*** RECORDS FOR PROCESSING

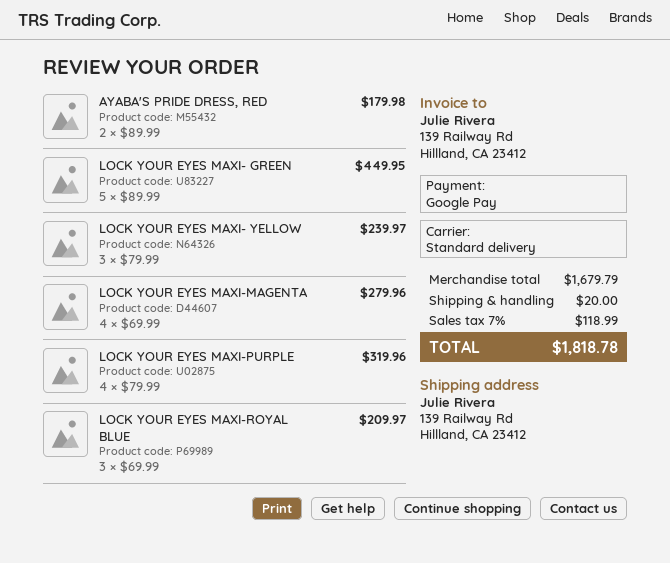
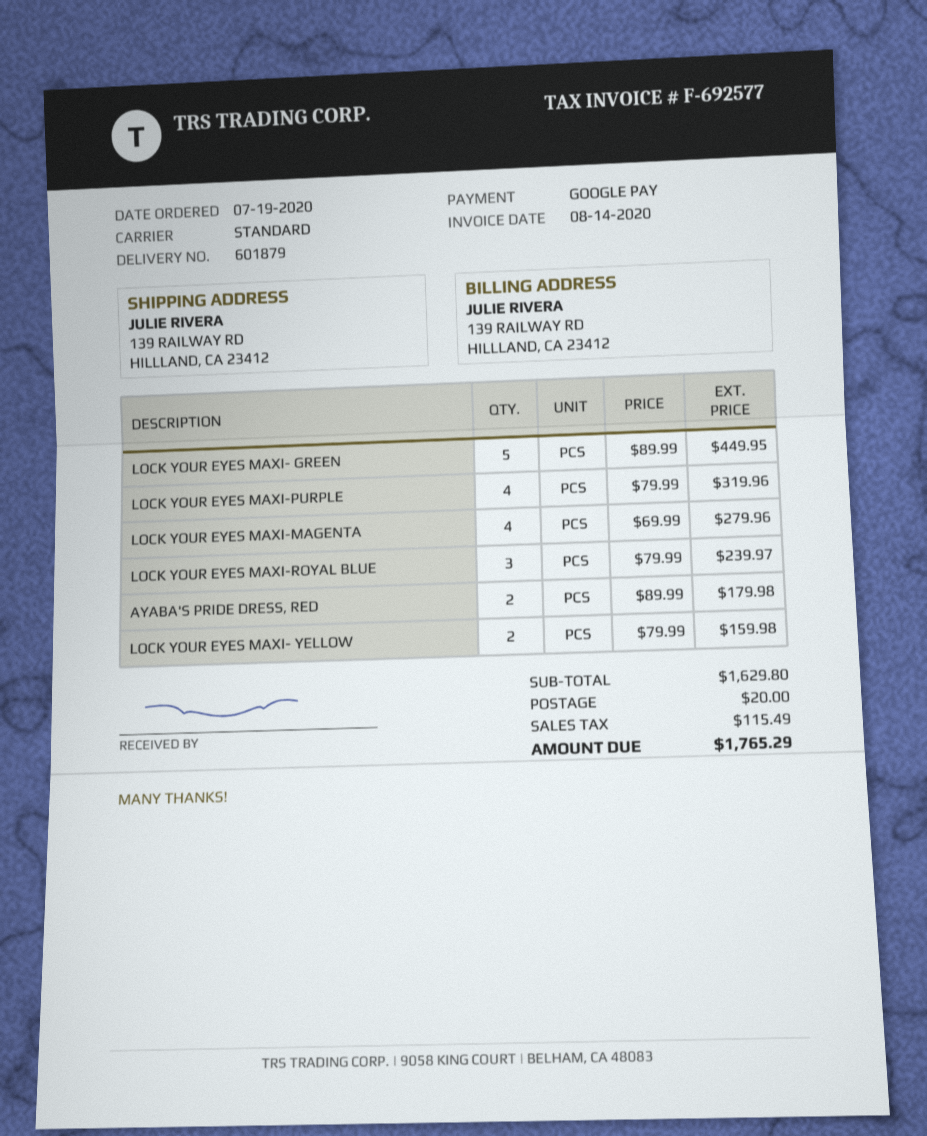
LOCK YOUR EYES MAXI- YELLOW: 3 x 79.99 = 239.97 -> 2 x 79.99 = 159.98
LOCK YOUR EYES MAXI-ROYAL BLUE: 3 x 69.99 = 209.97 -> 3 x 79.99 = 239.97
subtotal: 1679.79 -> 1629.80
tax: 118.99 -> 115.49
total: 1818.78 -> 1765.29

******

Repeat only the tail of the entries, exactly: the line containing "subtotal: 1679.79 -> 1629.80" and every line after it, to the end.

- _SOLUTION TO THIS TASK_:
subtotal: 1679.79 -> 1629.80
tax: 118.99 -> 115.49
total: 1818.78 -> 1765.29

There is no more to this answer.